> **Directions**: From the first line to the last, repeat the records exactly and skip the pictures.

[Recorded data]
..............................

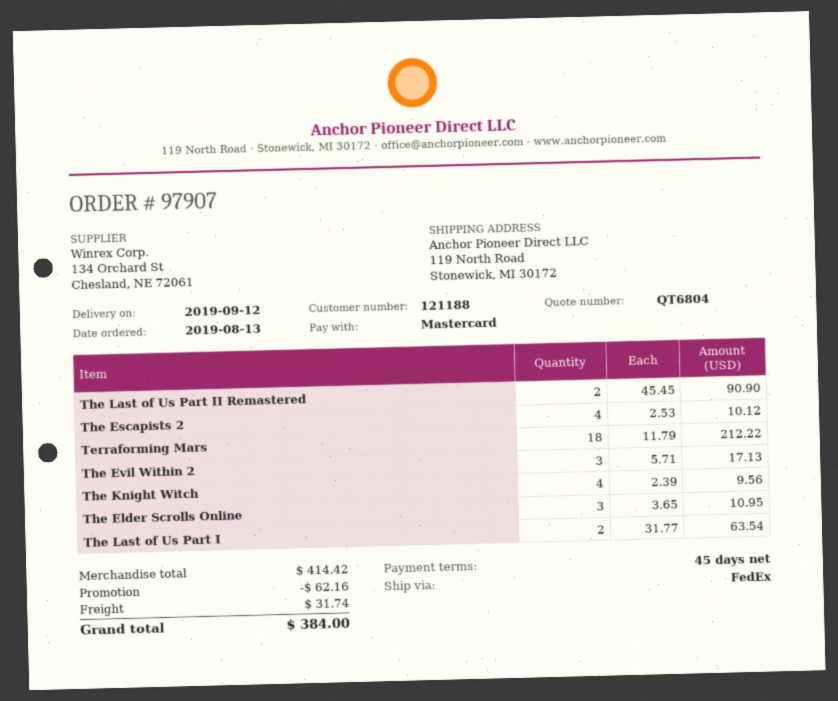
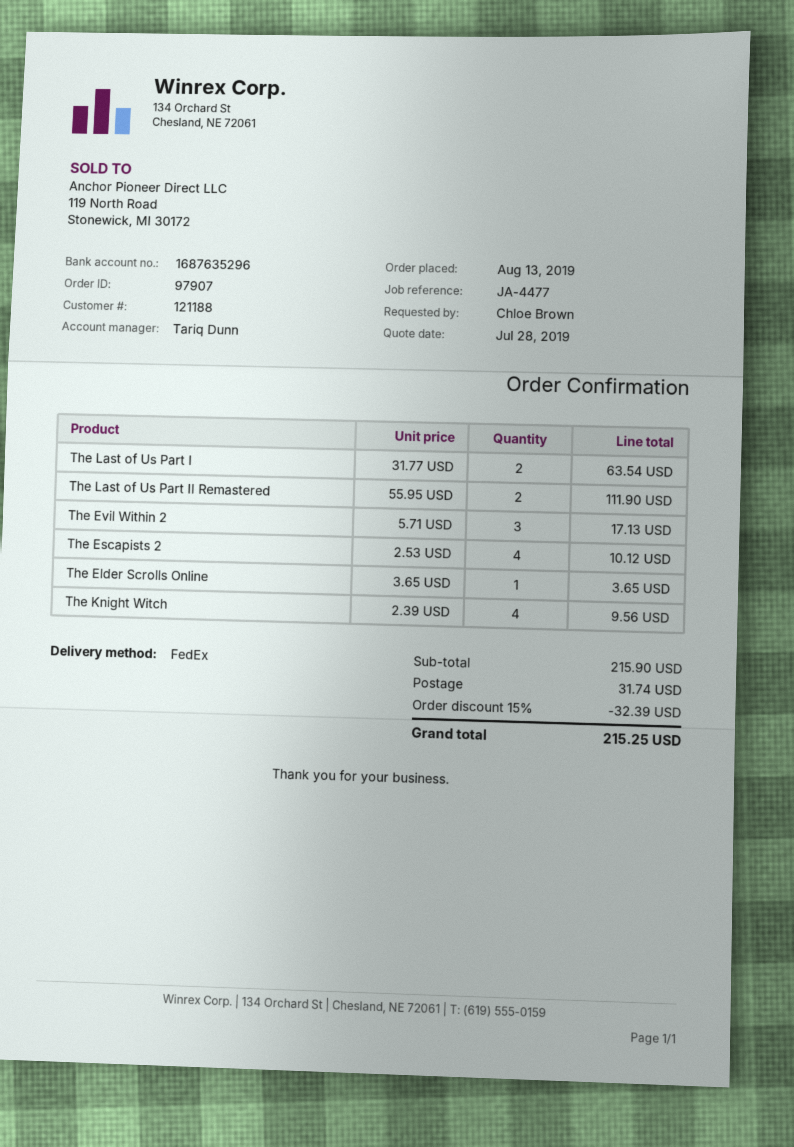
The Last of Us Part II Remastered: 2 x 45.45 = 90.90 -> 2 x 55.95 = 111.90
Terraforming Mars: 18 x 11.79 = 212.22 -> none
The Elder Scrolls Online: 3 x 3.65 = 10.95 -> 1 x 3.65 = 3.65
subtotal: 414.42 -> 215.90
discount: 62.16 -> 32.39
total: 384.00 -> 215.25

..............................

> **Written solution**:
The Last of Us Part II Remastered: 2 x 45.45 = 90.90 -> 2 x 55.95 = 111.90
Terraforming Mars: 18 x 11.79 = 212.22 -> none
The Elder Scrolls Online: 3 x 3.65 = 10.95 -> 1 x 3.65 = 3.65
subtotal: 414.42 -> 215.90
discount: 62.16 -> 32.39
total: 384.00 -> 215.25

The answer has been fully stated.